Mel's Journey to becoming Raw!

Hi there, my name is Melissa, and I'm starting this journal because I've made the decision to finally go raw. I've gone raw in the past, with great results. I just need to surround myself with supportive people, and stick to what I know is the right choice for me. :O)

Sunday, February 26, 2006

Lost ten pounds so far.

So I went to the weight loss clinic Claudia told me about, and I found out that my thyroid was messed up. So I'm losing weight like mad, and I'm loving it. I've lost ten pounds so far, and my jeans are really loose. I should be in a size 12 or 14 by the end of March! This is very exciting.

Melissa

Sunday, February 05, 2006

Feb 3rd

Worked out...walked two and a half miles. Did tons of housework and had my heartrate up on a consistent basis. Did really good..i just want to get more workouts in, and I want to be more consistent with the workouts. I'd like to increase my workouts so I will see better results. But what I'm doing is better than nothing. I actually went and tanned yesterday. I'm already feeling better about the way I look. My body image is stronger because of it. I like the way my hair is looking. And I took measures yesterday to fix my skin. I went to Aesthetica yesterday and got some new stuff for my face. So far so good. I thought of something really cool today.
I'm going to get private sewing lessons from this lady at Hancock fabrics. I want to design my own clothes for the summer. I'm making some sketches for ideas. I have wanted to make my own clothes as long as I can remember. I had a woman that made clothes for me when I was in high school and I felt great about it. So we will see how it works out for me! That would be a great motivation for me. Working out to make my own clothes :o)
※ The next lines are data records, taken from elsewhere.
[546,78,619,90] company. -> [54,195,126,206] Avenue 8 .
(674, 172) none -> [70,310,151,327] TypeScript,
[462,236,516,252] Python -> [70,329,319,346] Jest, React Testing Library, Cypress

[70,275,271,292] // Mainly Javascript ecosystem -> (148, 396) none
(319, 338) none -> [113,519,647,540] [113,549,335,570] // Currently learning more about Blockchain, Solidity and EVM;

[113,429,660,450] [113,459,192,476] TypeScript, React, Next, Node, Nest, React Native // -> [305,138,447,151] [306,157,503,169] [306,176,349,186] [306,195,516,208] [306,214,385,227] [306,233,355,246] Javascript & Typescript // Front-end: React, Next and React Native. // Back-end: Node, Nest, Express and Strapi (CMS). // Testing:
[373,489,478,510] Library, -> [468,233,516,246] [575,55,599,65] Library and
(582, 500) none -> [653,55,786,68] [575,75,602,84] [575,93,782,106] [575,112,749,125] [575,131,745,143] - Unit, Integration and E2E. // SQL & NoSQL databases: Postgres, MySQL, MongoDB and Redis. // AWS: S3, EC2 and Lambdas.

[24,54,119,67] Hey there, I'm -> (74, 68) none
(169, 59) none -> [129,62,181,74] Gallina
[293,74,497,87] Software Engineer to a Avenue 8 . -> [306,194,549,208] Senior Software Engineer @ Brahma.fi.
Wednesday, February 01, 2006

January 30th. Worked out.

Ok, well I worked out on my birthday. I did two and a half miles, and then I worked out my legs. I took yesterday off because my allergies are killing me and the damn medicine is making me soo sleepy and unmotivated. I'm feeling like a drug addict with all the damn medicine I'm taking for my stupid allergies. Ok, now that I got that out of the way I refuse to let my allergies get the best of me. I'm going to still get it shape if it's the last thing I fucking do. LOL
I have a treadmill upstairs that I am about to go get on. I will not lose sight of what I really want and that's to be skinnier this summer than I was last summer. I am so damn tired of being a fuckin size 16 and not only am I a size 16, my clothes are tight, I don't like the way I look in my clothes, and I can change that! I'm going to start my tanning again so it will keep me motivated.
So now I know what to do.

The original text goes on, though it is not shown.